>>
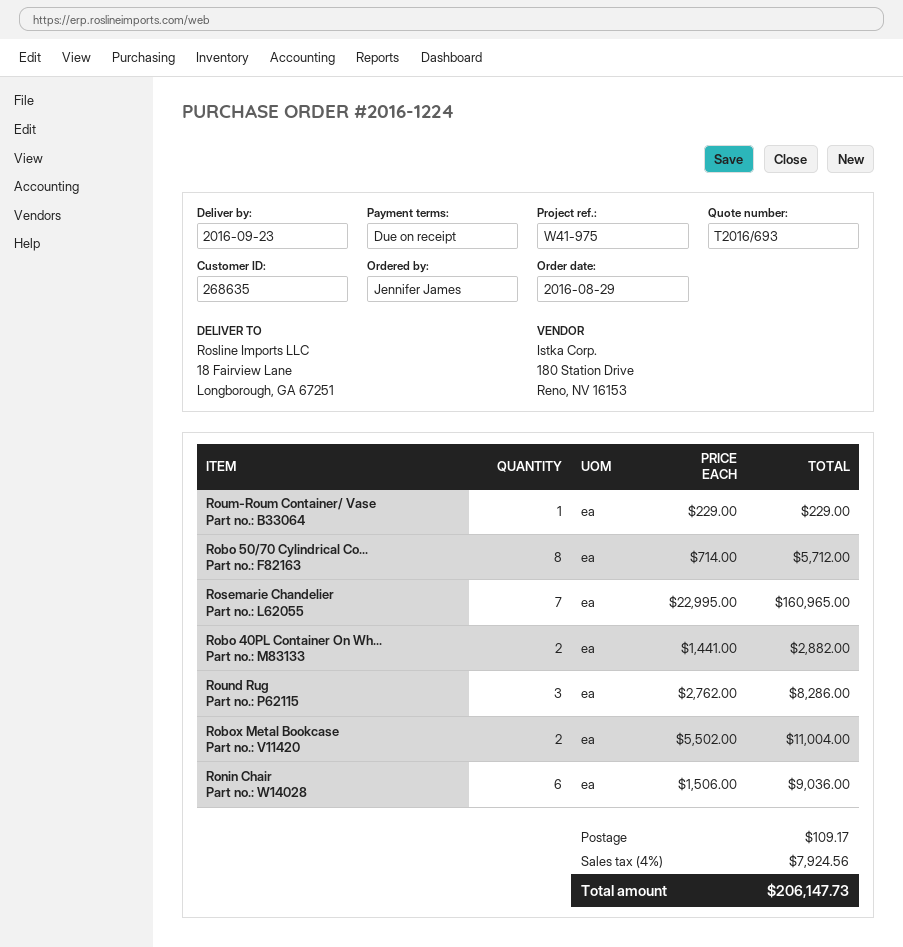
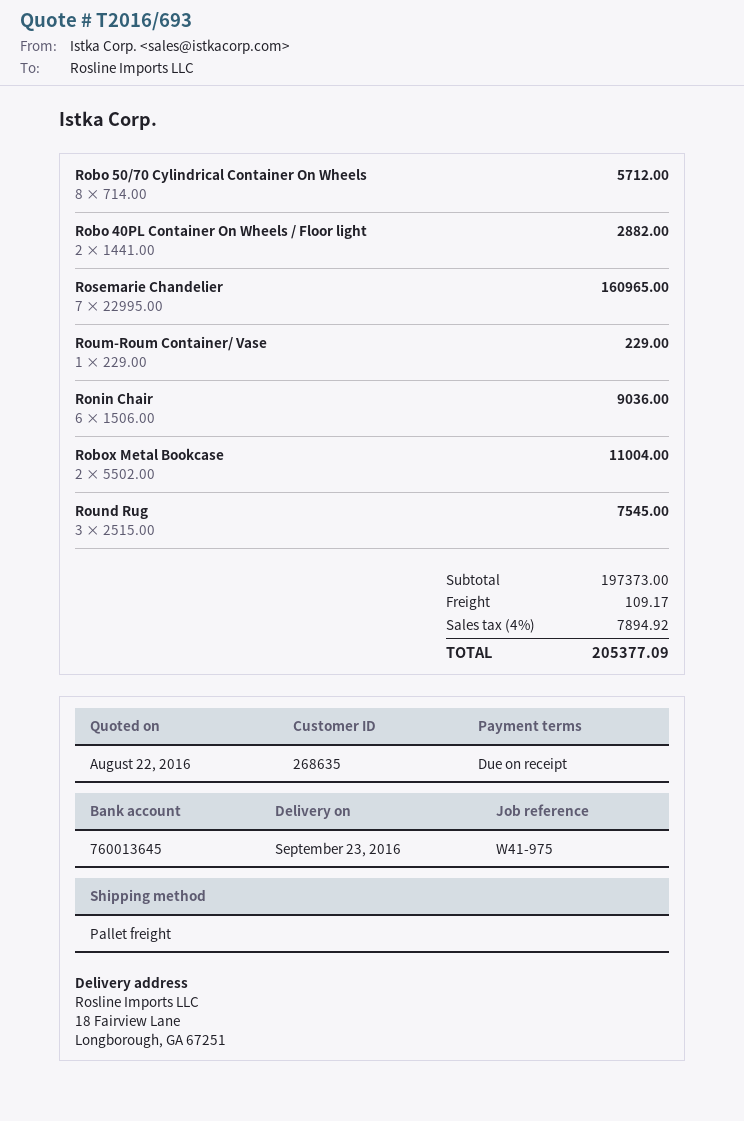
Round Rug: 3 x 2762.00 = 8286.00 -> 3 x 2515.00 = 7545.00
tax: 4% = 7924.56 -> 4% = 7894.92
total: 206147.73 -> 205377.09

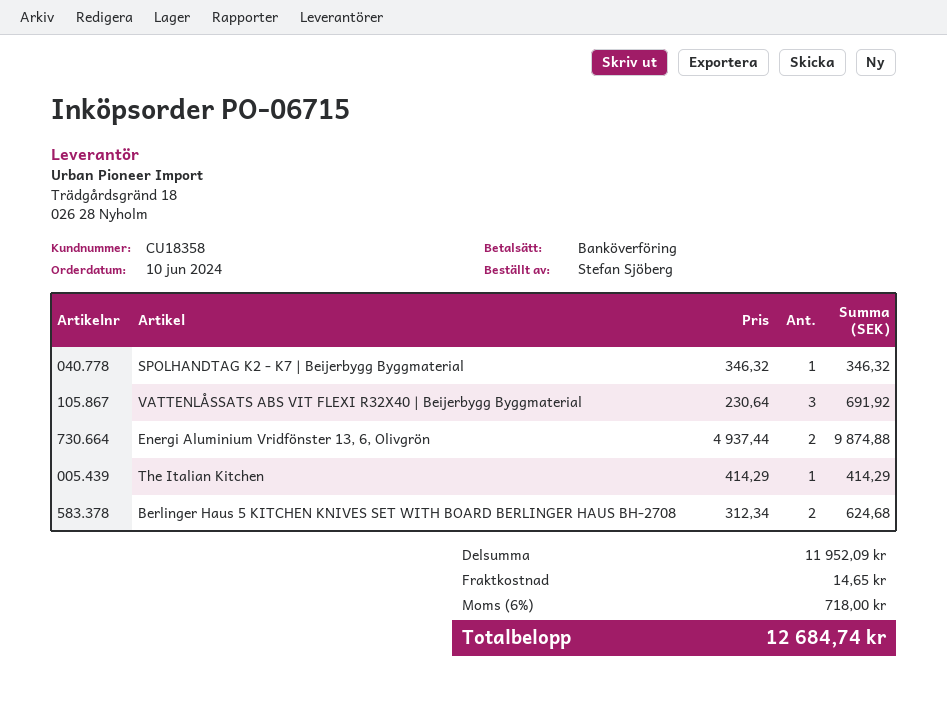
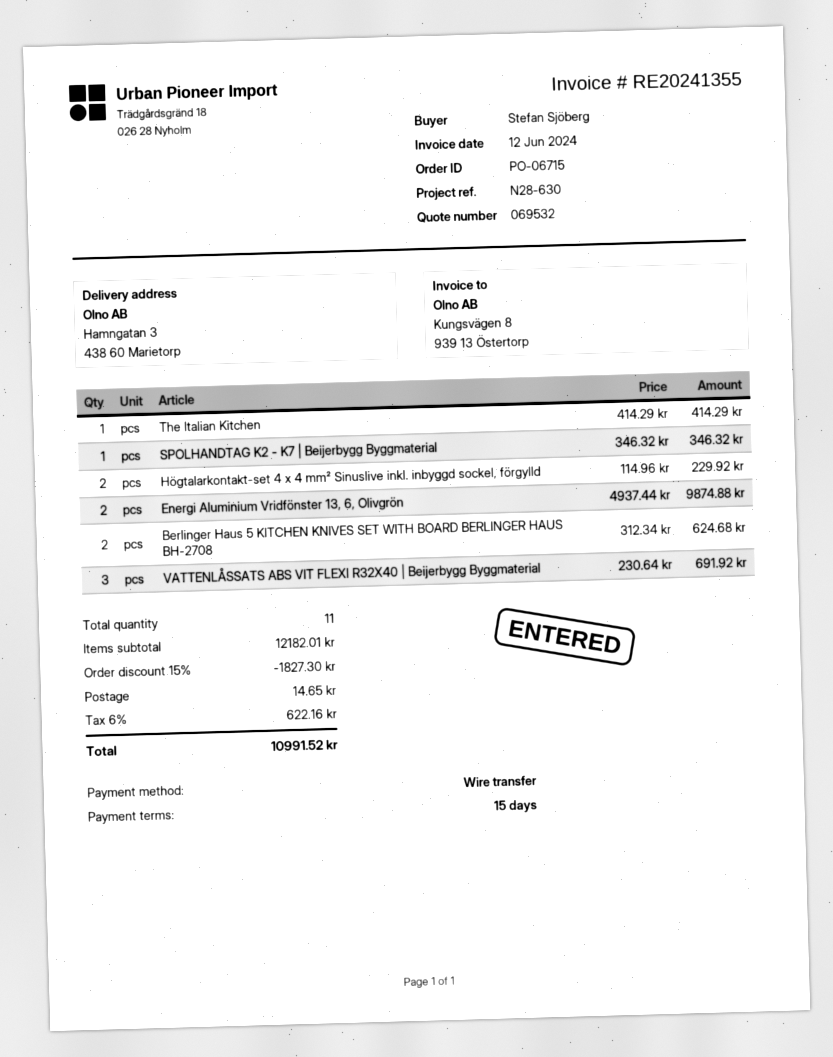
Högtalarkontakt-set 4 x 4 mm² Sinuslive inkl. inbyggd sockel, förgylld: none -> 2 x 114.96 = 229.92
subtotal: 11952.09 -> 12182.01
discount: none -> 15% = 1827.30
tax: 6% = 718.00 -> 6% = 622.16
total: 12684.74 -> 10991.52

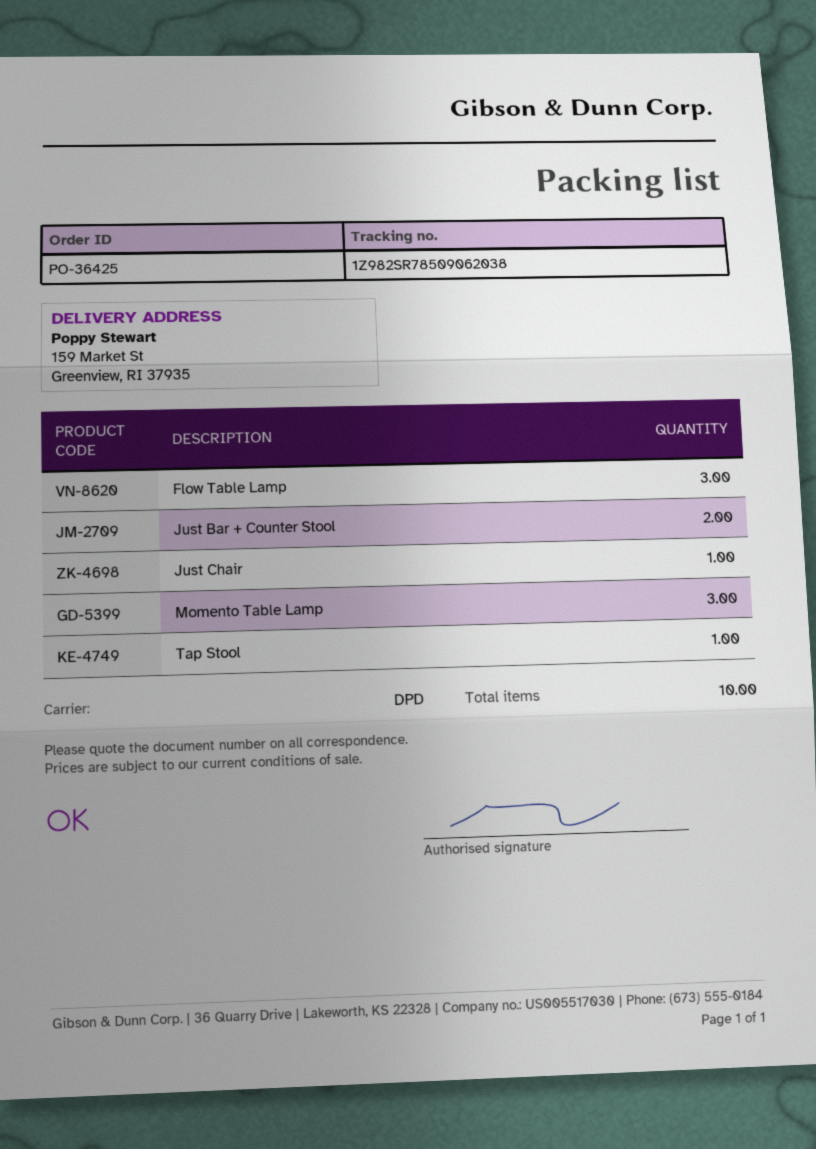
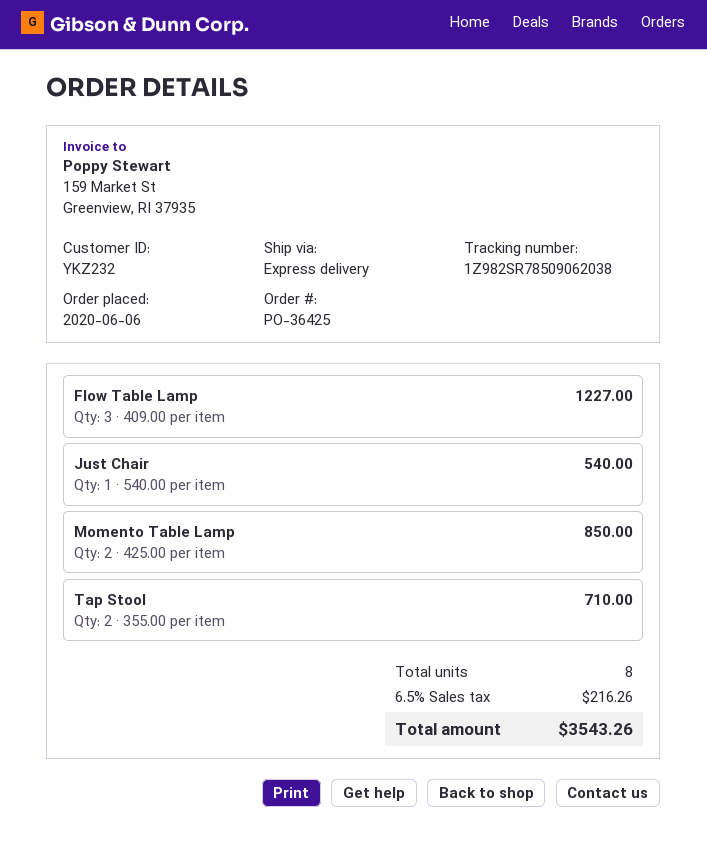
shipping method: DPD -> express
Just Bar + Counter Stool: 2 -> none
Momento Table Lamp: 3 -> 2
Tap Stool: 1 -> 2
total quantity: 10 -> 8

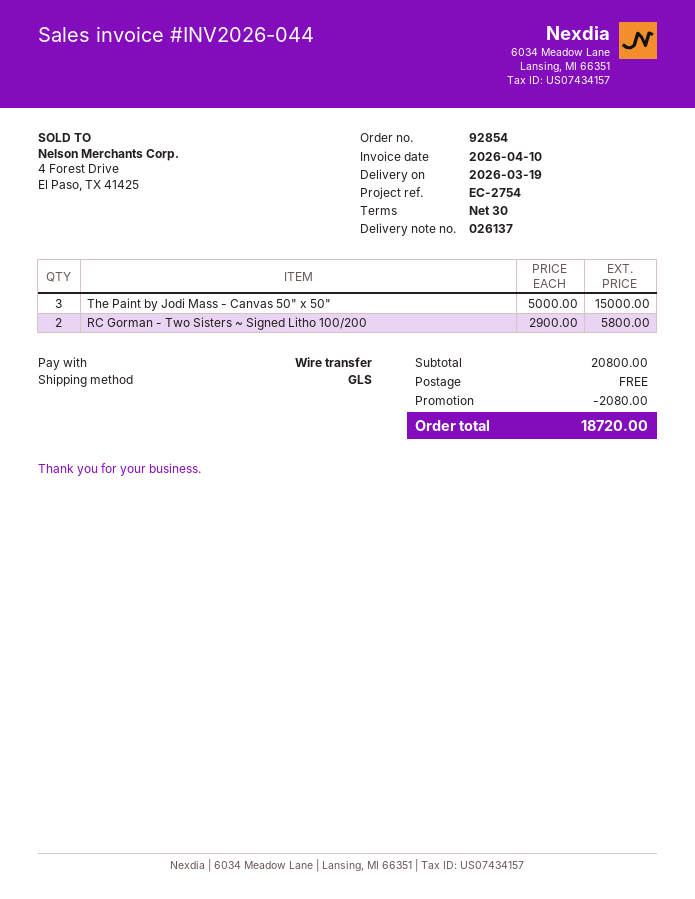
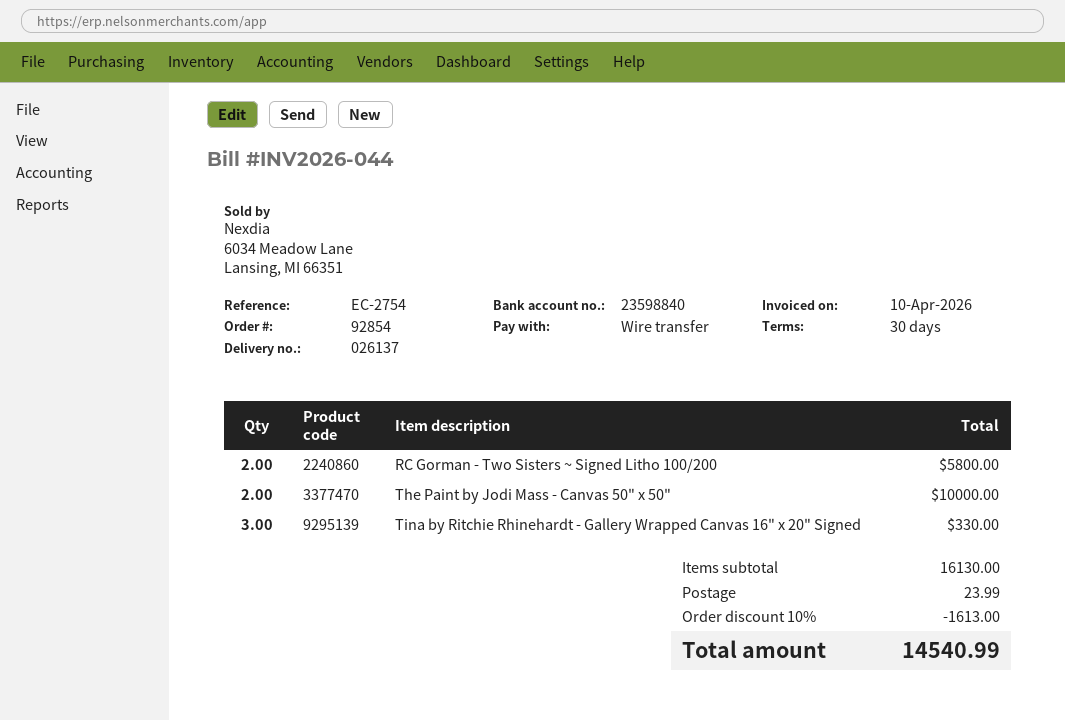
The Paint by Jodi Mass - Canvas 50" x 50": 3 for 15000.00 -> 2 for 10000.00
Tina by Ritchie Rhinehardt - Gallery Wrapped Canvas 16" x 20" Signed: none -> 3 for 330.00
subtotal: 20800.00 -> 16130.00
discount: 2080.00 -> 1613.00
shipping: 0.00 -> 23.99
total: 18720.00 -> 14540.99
<<
REQUIREMENT:
In the material above, which lines fall between the one holding "shipping method: DPD -> express" and the one holding "Tina by Ritchie", inclusive? Print exactly those, with the pictures left out.

WRITTEN ANSWER:
shipping method: DPD -> express
Just Bar + Counter Stool: 2 -> none
Momento Table Lamp: 3 -> 2
Tap Stool: 1 -> 2
total quantity: 10 -> 8

The Paint by Jodi Mass - Canvas 50" x 50": 3 for 15000.00 -> 2 for 10000.00
Tina by Ritchie Rhinehardt - Gallery Wrapped Canvas 16" x 20" Signed: none -> 3 for 330.00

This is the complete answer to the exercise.